• [Stored items from a collection]:
====

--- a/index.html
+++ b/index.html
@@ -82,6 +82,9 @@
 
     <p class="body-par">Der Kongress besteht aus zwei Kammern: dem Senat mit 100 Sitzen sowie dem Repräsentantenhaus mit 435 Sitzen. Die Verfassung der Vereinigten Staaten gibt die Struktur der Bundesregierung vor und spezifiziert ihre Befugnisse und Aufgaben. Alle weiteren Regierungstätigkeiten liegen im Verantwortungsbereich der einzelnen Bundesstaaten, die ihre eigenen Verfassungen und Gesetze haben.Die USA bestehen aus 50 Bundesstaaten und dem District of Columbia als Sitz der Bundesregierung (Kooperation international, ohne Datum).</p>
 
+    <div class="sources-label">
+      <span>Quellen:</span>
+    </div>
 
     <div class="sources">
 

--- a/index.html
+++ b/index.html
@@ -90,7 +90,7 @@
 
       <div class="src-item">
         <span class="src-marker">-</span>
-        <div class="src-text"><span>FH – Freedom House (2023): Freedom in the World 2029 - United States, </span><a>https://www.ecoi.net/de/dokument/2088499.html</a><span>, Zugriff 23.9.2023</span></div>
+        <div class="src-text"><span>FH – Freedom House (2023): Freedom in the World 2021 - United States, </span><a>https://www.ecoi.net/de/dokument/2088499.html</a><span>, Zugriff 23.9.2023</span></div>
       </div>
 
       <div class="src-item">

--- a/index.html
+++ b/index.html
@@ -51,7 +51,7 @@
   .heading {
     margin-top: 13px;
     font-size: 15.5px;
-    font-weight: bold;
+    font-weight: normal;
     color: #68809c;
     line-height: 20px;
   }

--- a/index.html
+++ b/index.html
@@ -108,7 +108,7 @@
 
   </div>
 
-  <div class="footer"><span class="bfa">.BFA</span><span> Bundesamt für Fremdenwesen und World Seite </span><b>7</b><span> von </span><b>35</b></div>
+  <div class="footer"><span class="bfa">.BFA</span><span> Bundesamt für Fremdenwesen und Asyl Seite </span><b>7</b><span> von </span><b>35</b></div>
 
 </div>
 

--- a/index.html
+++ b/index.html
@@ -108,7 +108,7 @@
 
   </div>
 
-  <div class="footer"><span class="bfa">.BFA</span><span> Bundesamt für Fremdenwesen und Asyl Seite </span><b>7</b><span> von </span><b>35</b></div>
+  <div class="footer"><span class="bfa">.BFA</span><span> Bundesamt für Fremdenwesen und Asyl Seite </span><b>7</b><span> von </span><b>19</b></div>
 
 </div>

====

• [Work order]: Only the span from the line with "-51,7 +51,7 @@" through the final line of the records goes in the output, each line unchanged.

• [Written response]:
@@ -51,7 +51,7 @@
   .heading {
     margin-top: 13px;
     font-size: 15.5px;
-    font-weight: bold;
+    font-weight: normal;
     color: #68809c;
     line-height: 20px;
   }

--- a/index.html
+++ b/index.html
@@ -108,7 +108,7 @@
 
   </div>
 
-  <div class="footer"><span class="bfa">.BFA</span><span> Bundesamt für Fremdenwesen und World Seite </span><b>7</b><span> von </span><b>35</b></div>
+  <div class="footer"><span class="bfa">.BFA</span><span> Bundesamt für Fremdenwesen und Asyl Seite </span><b>7</b><span> von </span><b>35</b></div>
 
 </div>
 

--- a/index.html
+++ b/index.html
@@ -108,7 +108,7 @@
 
   </div>
 
-  <div class="footer"><span class="bfa">.BFA</span><span> Bundesamt für Fremdenwesen und Asyl Seite </span><b>7</b><span> von </span><b>35</b></div>
+  <div class="footer"><span class="bfa">.BFA</span><span> Bundesamt für Fremdenwesen und Asyl Seite </span><b>7</b><span> von </span><b>19</b></div>
 
 </div>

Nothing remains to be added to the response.